* [How to complete this task] Exactly as they appear, please output the lines from the one with "-> <div> <span>" through the end of the material, without pictures.

──────── Given records

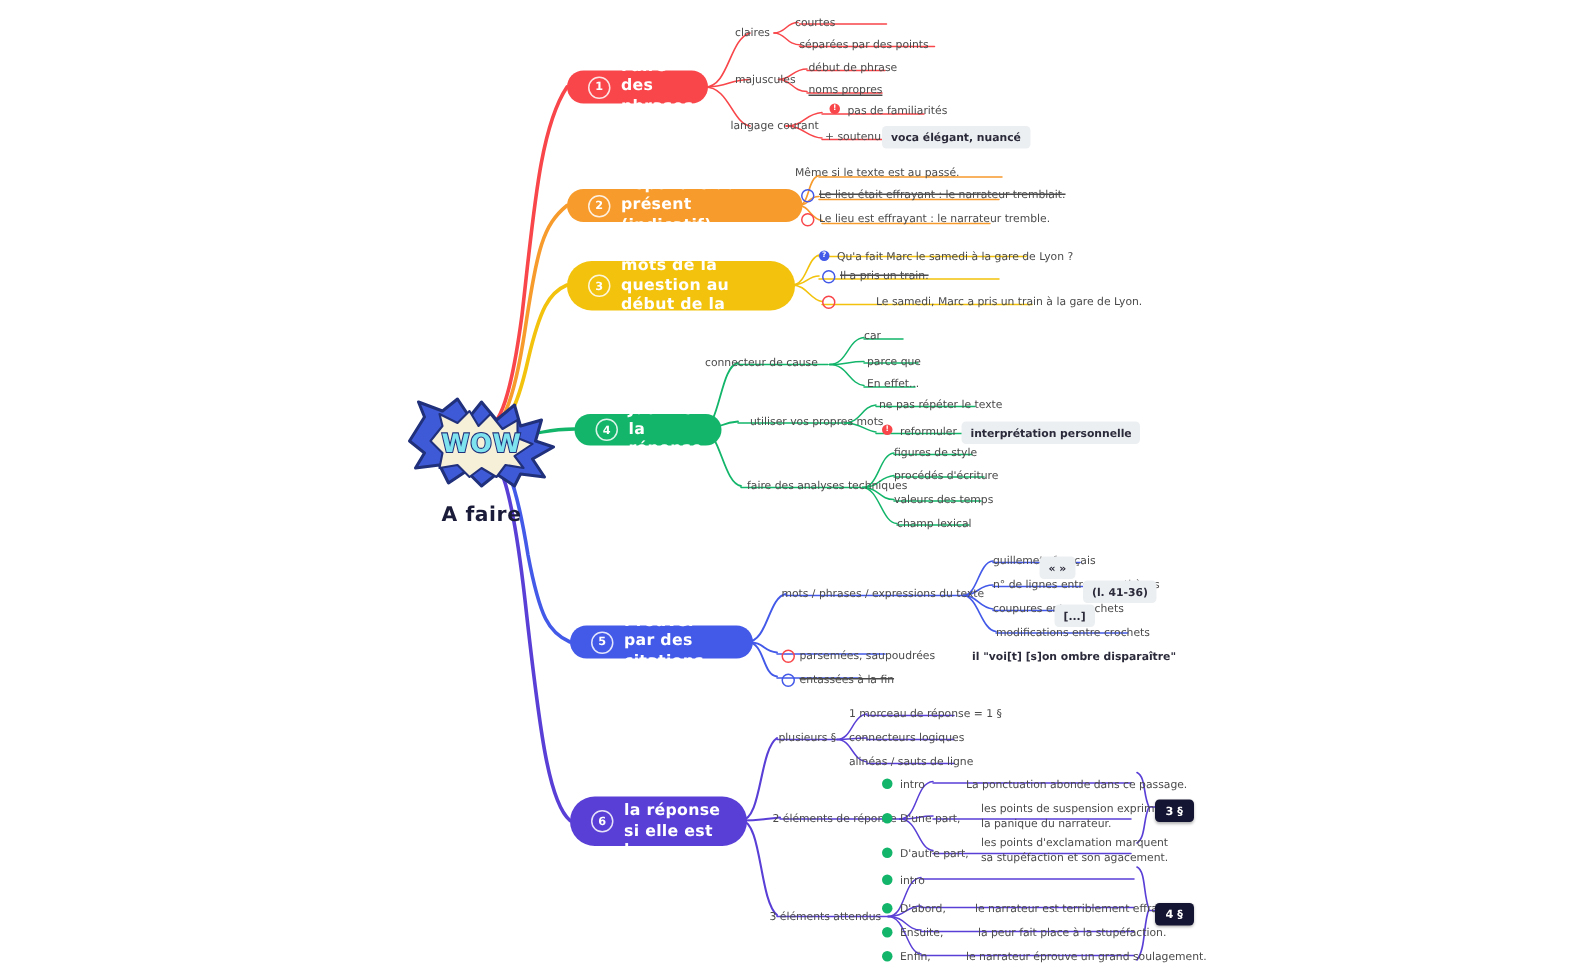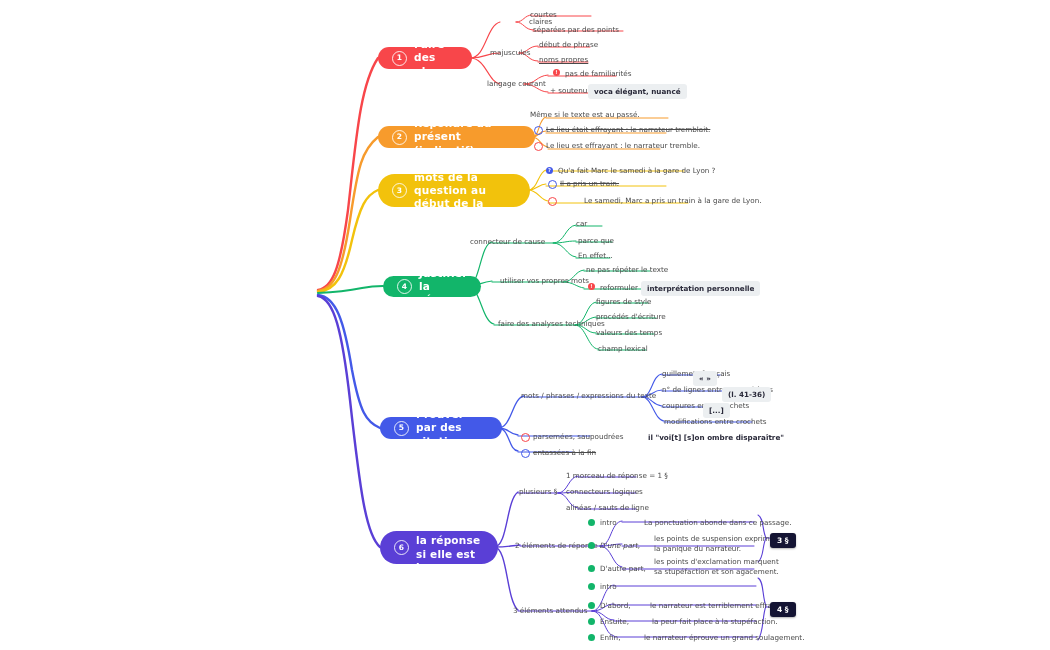"claires" div.leaf { margin-left: 39px -> none }
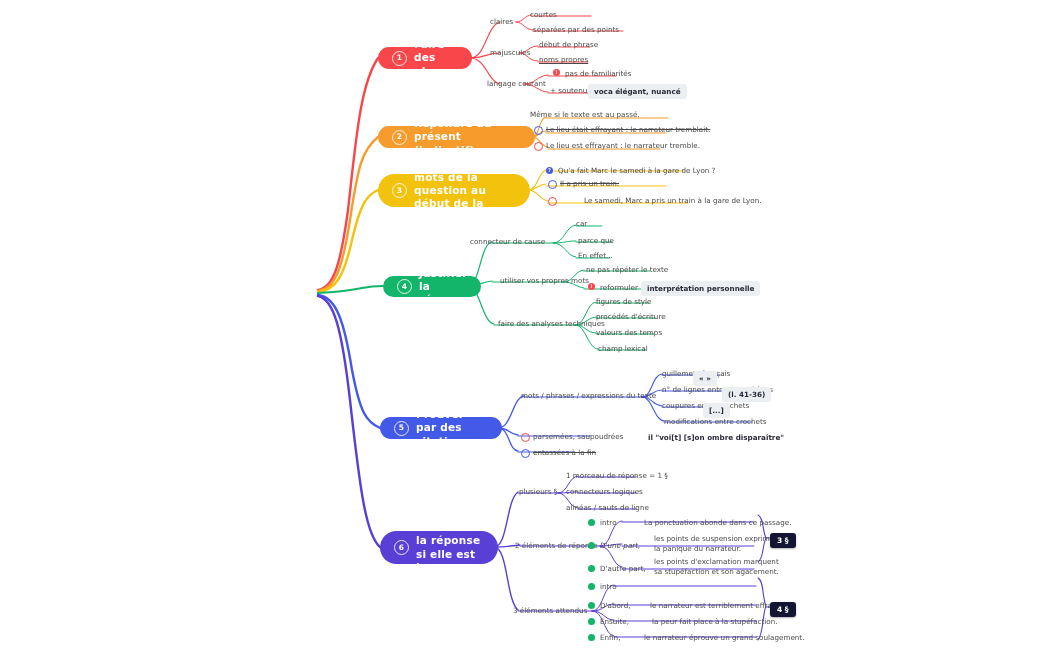"WOW" div.center-wrap { html: none -> <div> <div> <svg> <polygon></polygon> <polygon></polygon> <text>WOW</text> </svg> </div> <div>A faire</div> </div> }
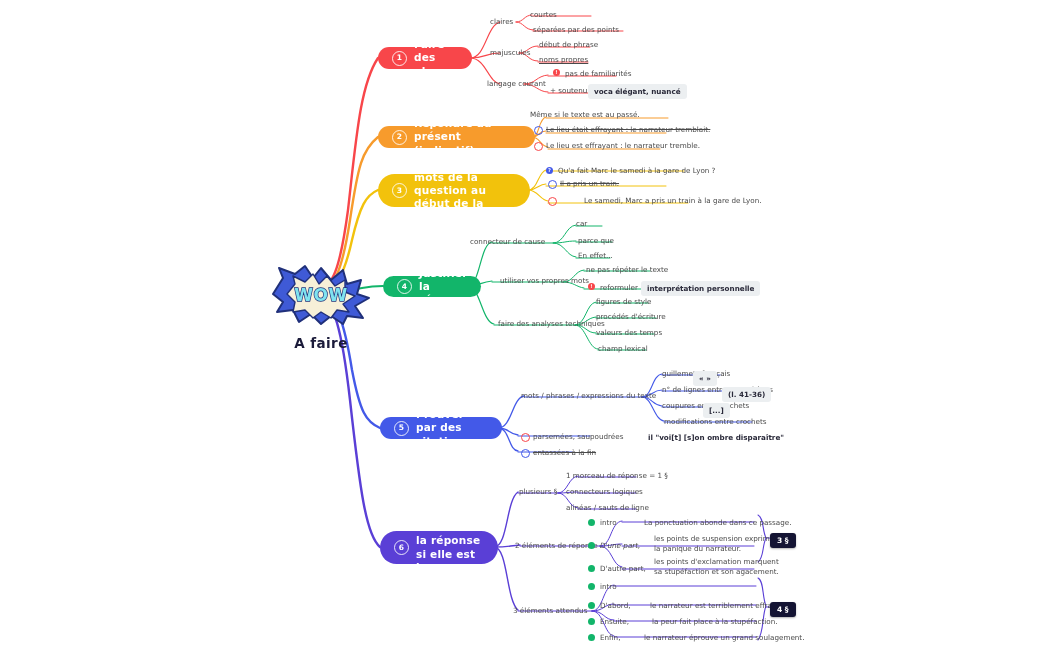"D'une part," div.leaf { font-style: italic -> none }
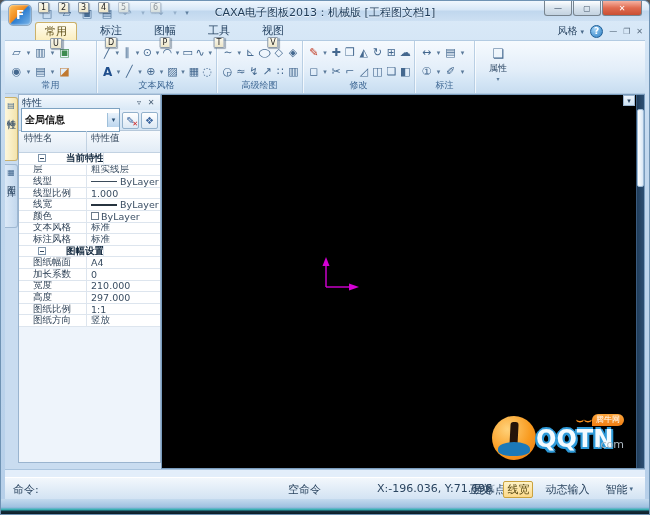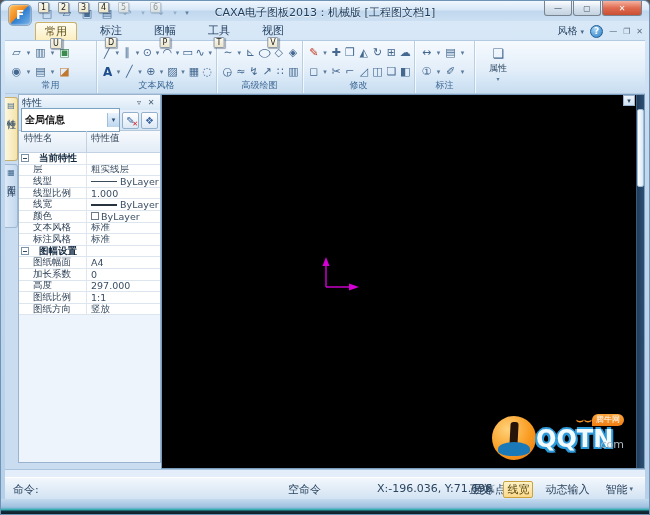"当前特性" .prow.group .pname { gap: 10px -> 20px; margin-left: none -> 17px }
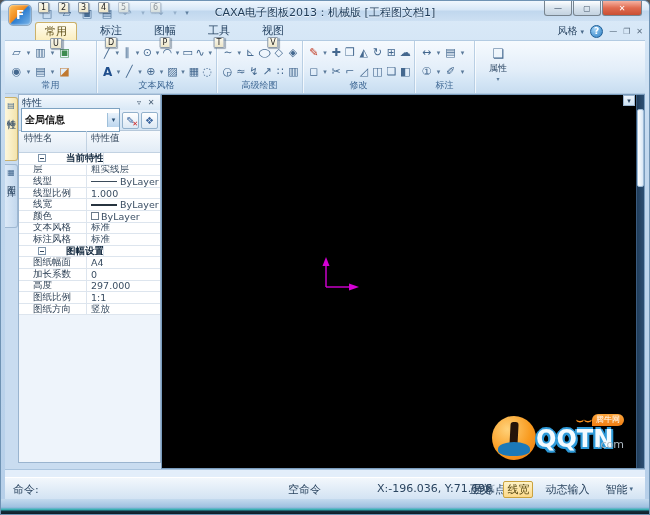"宽度" div.prow { html: none -> <div> <span> <span>宽度</span> </span> <span> <span>210.000</span> </span> </div> }
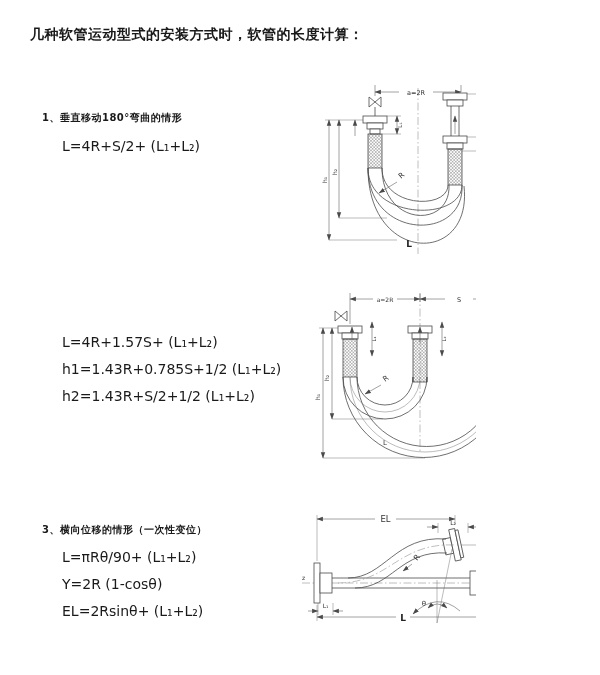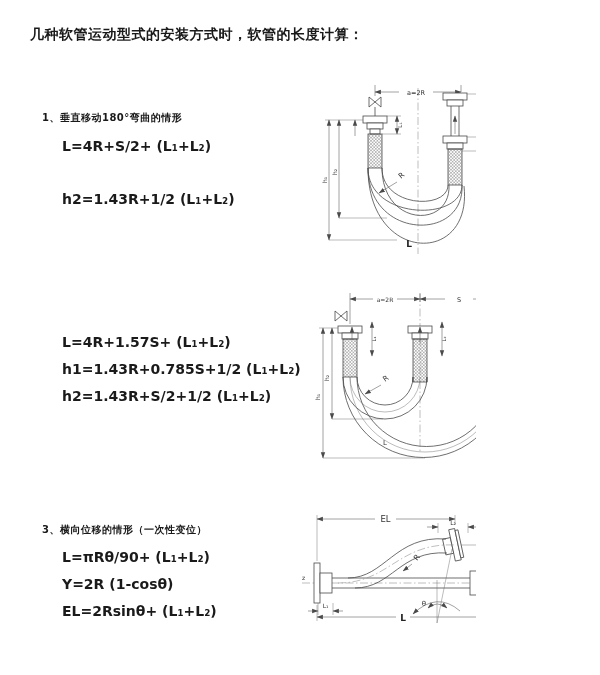"L=4R+S/2+ (L₁+L₂)" .formula { font-weight: 700 -> 400 }
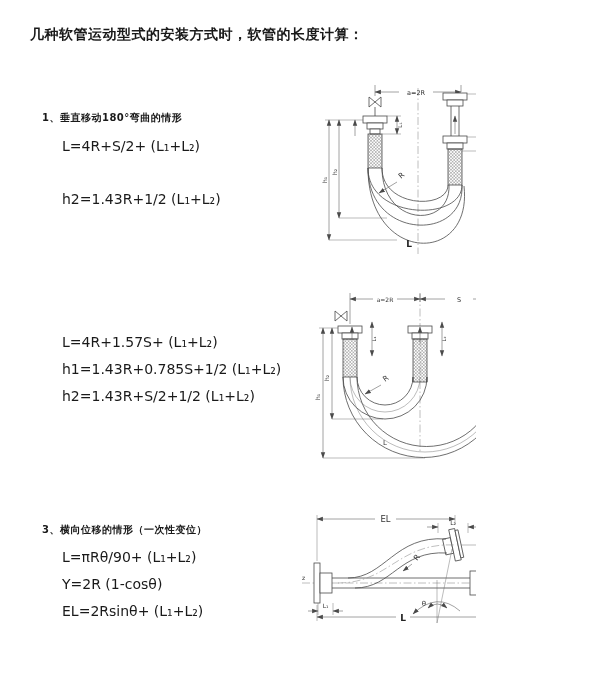"h2=1.43R+1/2 (L₁+L₂)" div.formula { html: <div>h2=1.43R+1/2 (L₁+L₂)</div> -> none }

────────────────

* [Solution]
"宽度" div.prow { html: none -> <div> <span> <span>宽度</span> </span> <span> <span>210.000</span> </span> </div> }
"L=4R+S/2+ (L₁+L₂)" .formula { font-weight: 700 -> 400 }
"h2=1.43R+1/2 (L₁+L₂)" div.formula { html: <div>h2=1.43R+1/2 (L₁+L₂)</div> -> none }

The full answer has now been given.